The high cost of living is driving workers to strike, Som Dom, who has been an electrician at Boeing’s factory in Renton, Washington, for 17 years, said.
“We just want a fair deal. We’re not greedy. It’s tough to live in this state. You’ve got to make over $160,000, something like that, to buy a house. The new hires, they make $25, $26 an hour. So that (offer) isn’t going to be enough,” Dom said.
Boeing announced the new offer Monday morning to union representatives, who told members late Monday that the proposal “does not go far enough to address your concerns, and Boeing has missed the mark with this proposal.”
The new proposal from Boeing includes upfront pay raises of 12 percent and annual pay raises of 6 percent. A Boeing machinist’s average annual pay would increase from $75,608 to $111,155 after four years. Annual bonuses based on productivity would also be possible.

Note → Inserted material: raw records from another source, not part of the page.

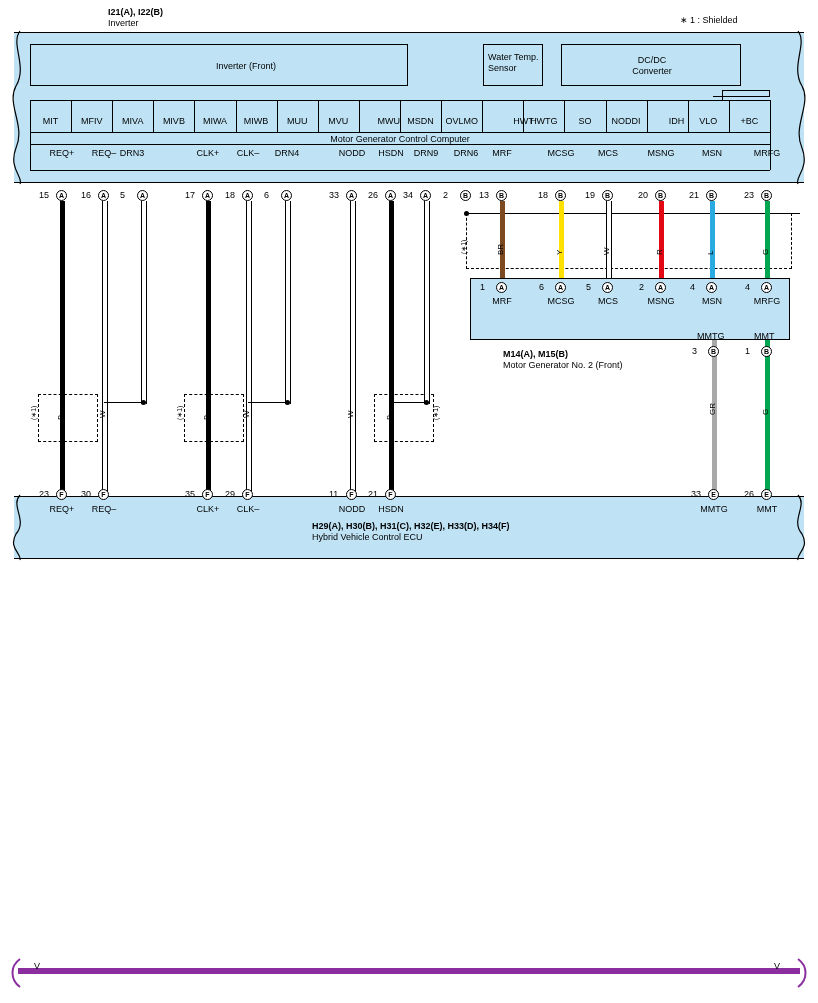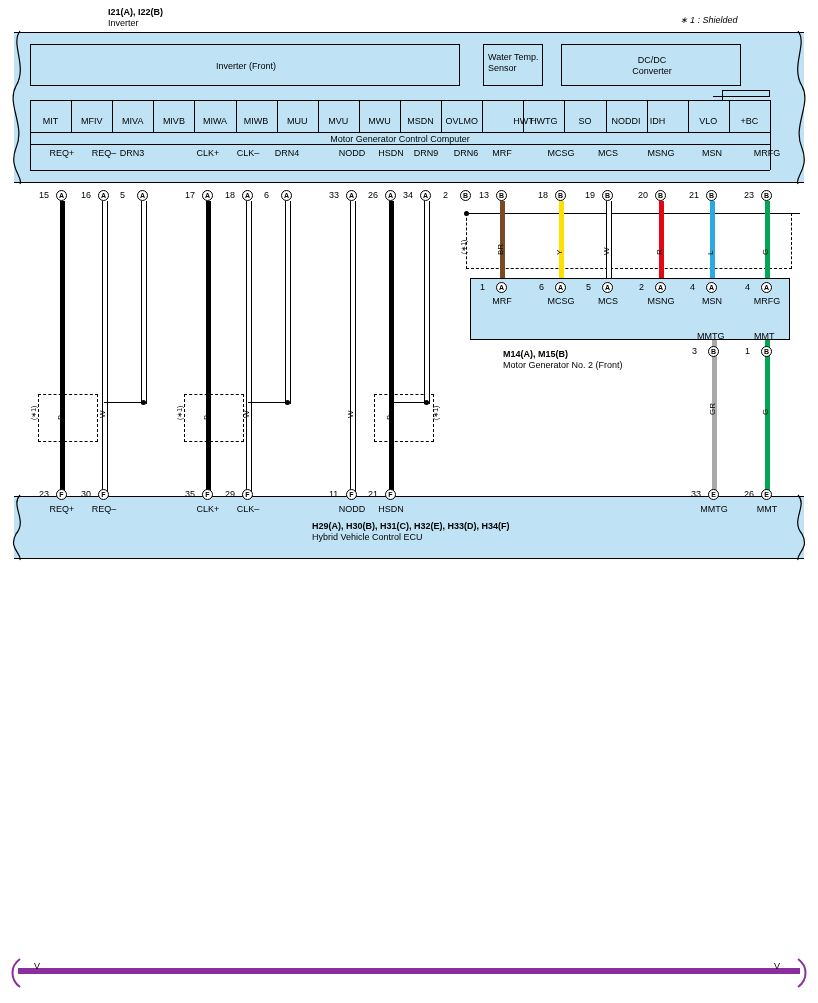"∗ 1 : Shielded" div.lbl { font-style: italic -> none }
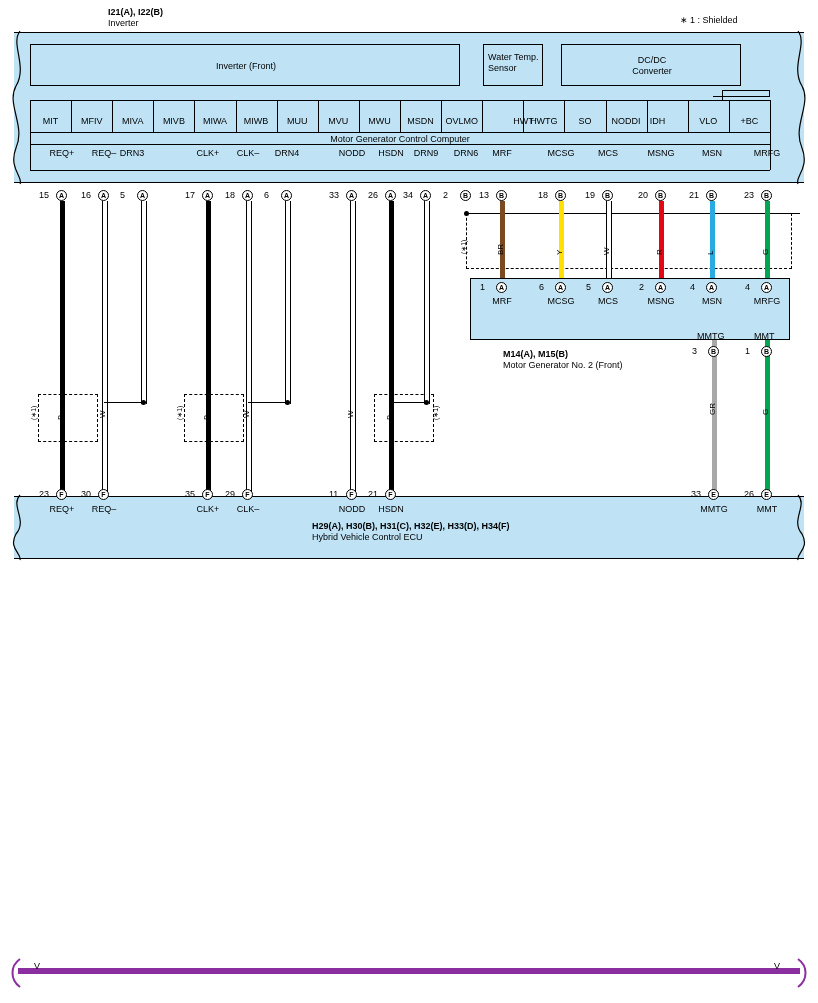"Inverter (Front)" div.bluebox { width: 430px -> 378px }
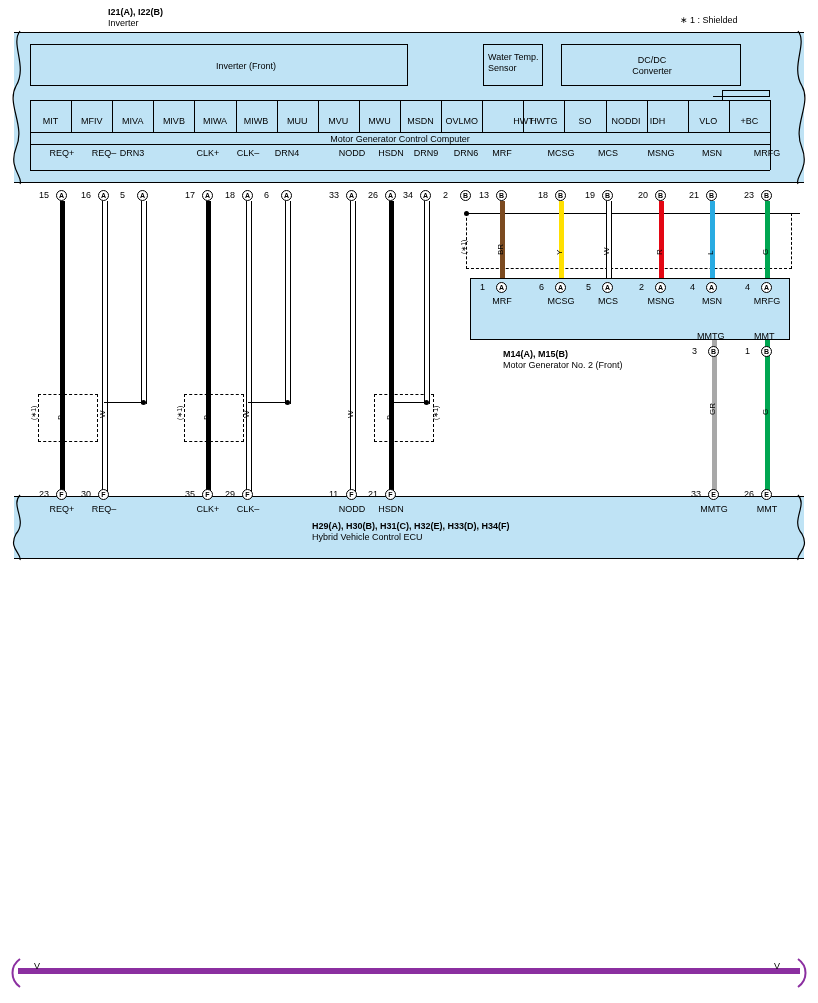"MWU" div.lbl { text-align: none -> right }
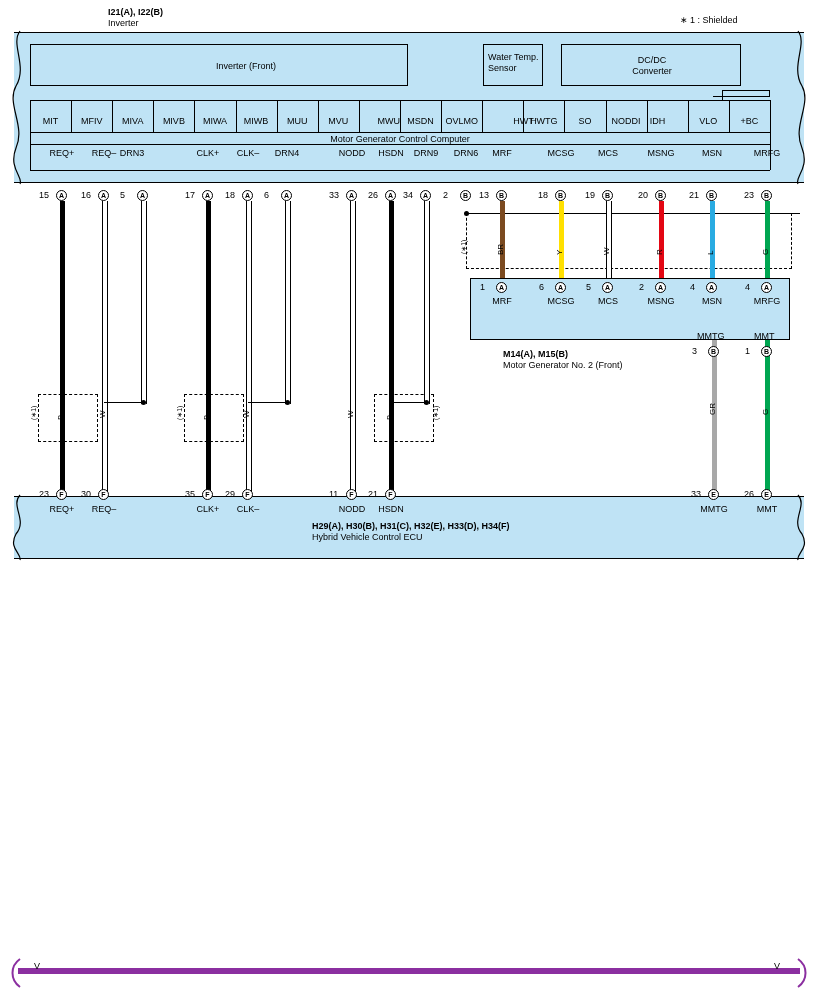"IDH" div.lbl { left: 637px -> 656px }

In the initial proposal, Boeing included new contributions to retirement, not bonuses.
According to John Reifel, a former Boeing employee for 25 years, told the AP that the company is attempting to make the strikers look like they are unreasonable, but this is the first contract negotiation in more than 10 years.
“We build a product that people’s lives depend on. There will be plenty of bonus money to go around for upper-level and mid-level and first-level managers and all that, but if we don’t build it, there’s no product. And we work hard,” Reifel said.

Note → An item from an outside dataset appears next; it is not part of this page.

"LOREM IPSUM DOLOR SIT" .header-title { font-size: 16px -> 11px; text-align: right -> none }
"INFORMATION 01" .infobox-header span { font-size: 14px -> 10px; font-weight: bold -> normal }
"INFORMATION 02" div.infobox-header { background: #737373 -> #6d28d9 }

Meanwhile, production of Boeing 737s, 767s and 777s is halted and the company has instituted cost-saving measures such as rolling furloughs for nonunion workers.

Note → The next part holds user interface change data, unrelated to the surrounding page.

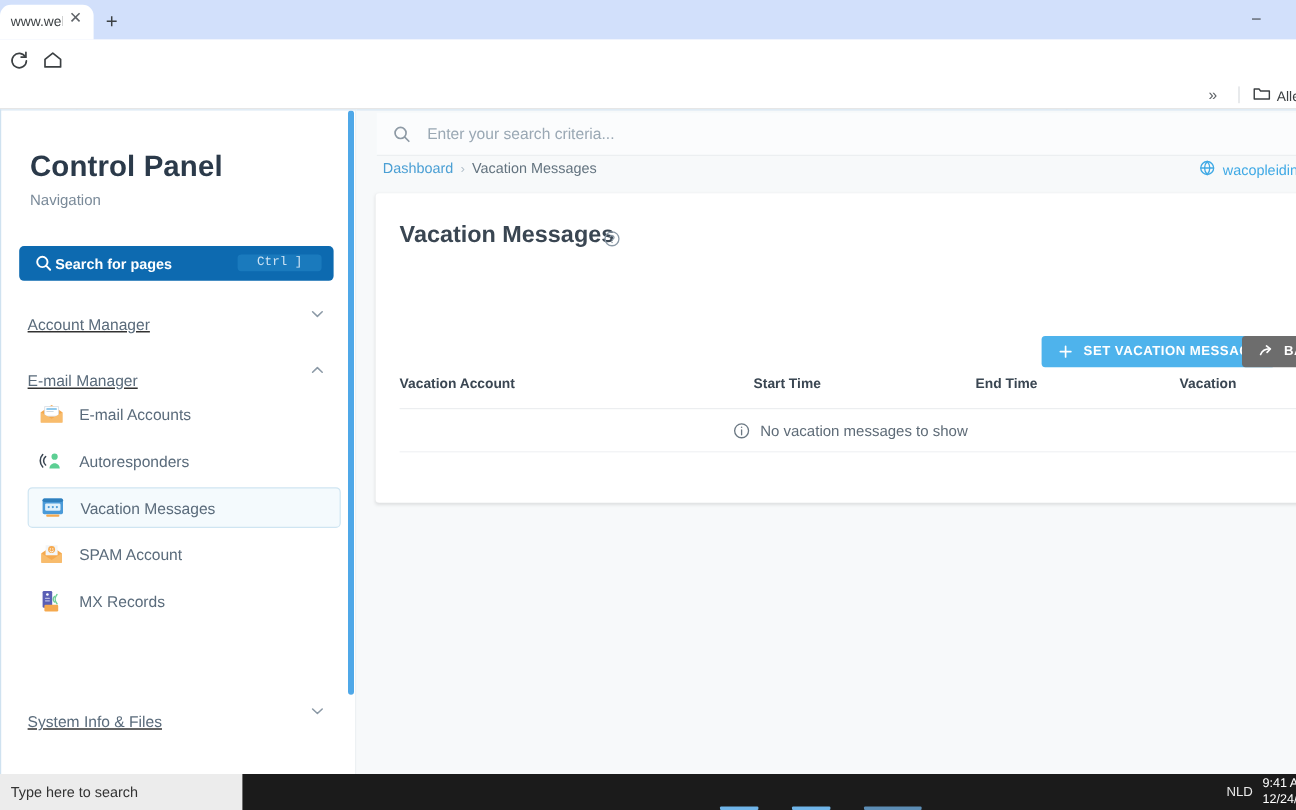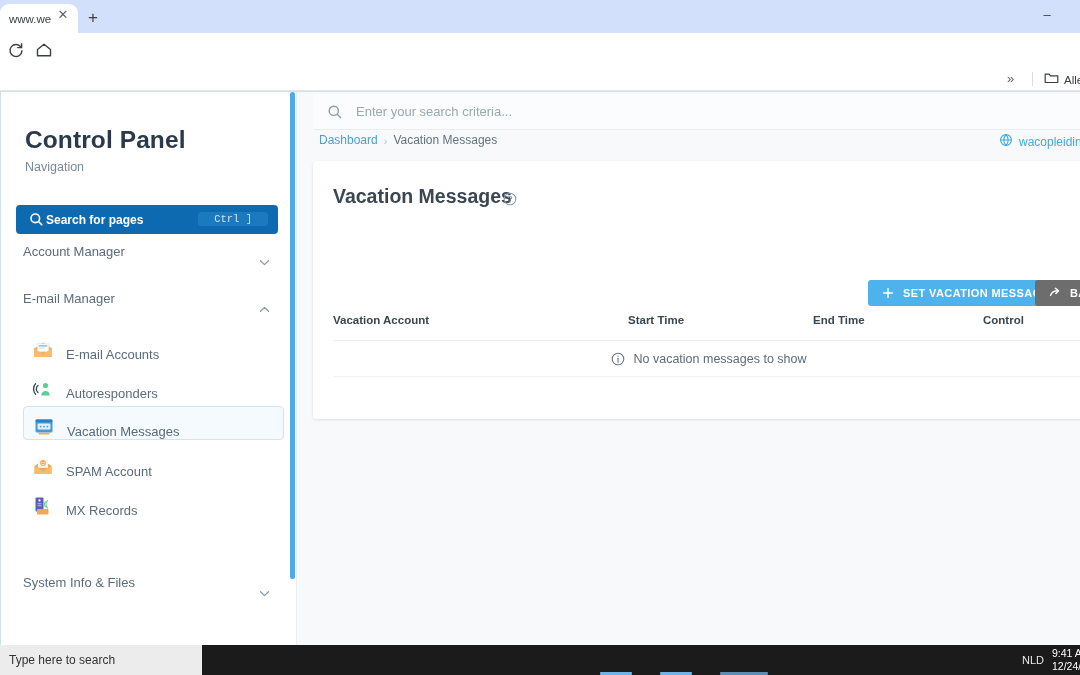"Account Manager" .sb-group { align-items: flex-start -> flex-end; text-decoration: none -> underline }
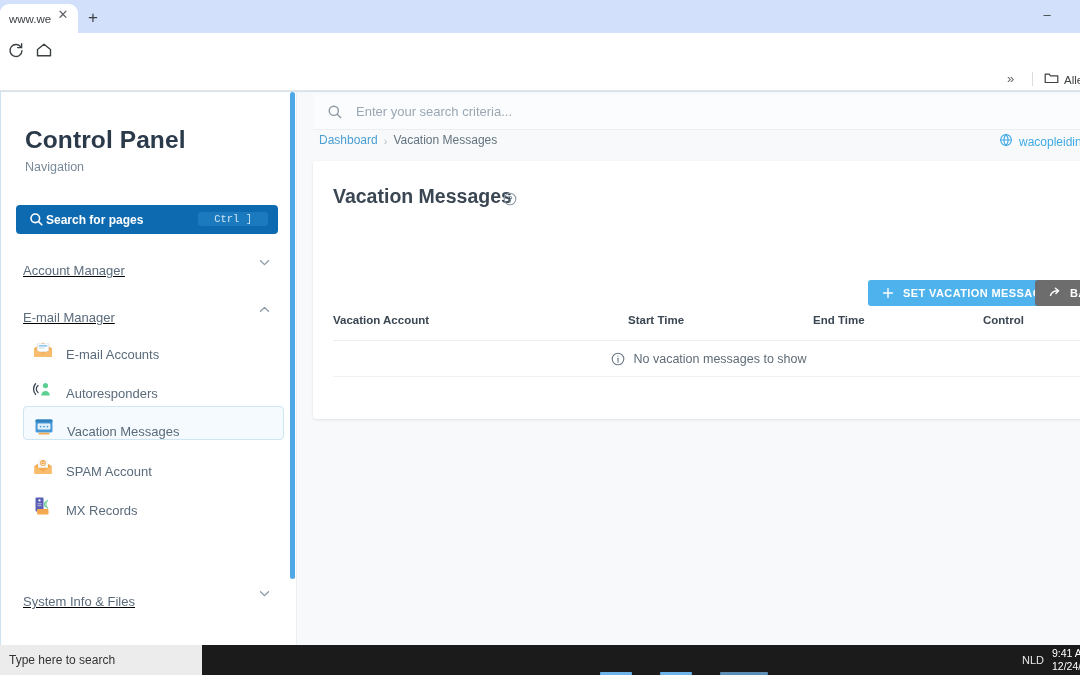"Control" span.th { text: Control -> Vacation }
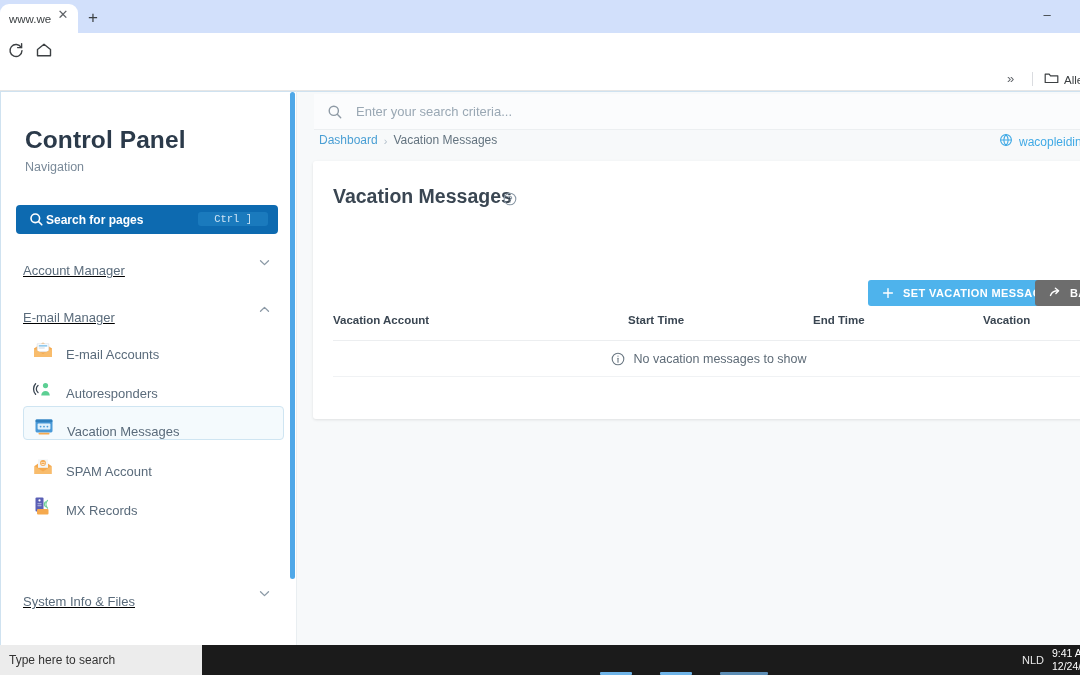"E-mail Accounts" .sb-item { align-items: flex-end -> center }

The strike is only the latest in Boeing‘s troubles which began with mid-air mishaps of equipment and two deadly Boeing 737 Max jets crashing in January 2024.
For the Federal Aviation Administration, which is closely monitoring Boeing now, safety is No. 1.
“Even if profits were your No. 1 goal, safety really needs to be your No. 1 goal because it’s hard to be profitable if you’re not safe, and I think Boeing certainly has learned that,” FAA Administrator Mike Whitaker said during a U.S. House subcommittee hearing. “Whatever money might have been saved has certainly been lost in the fallout.”
Whitaker said that after Boeing submitted a plan for improvement in May 2024, the company was “trending in the right direction.”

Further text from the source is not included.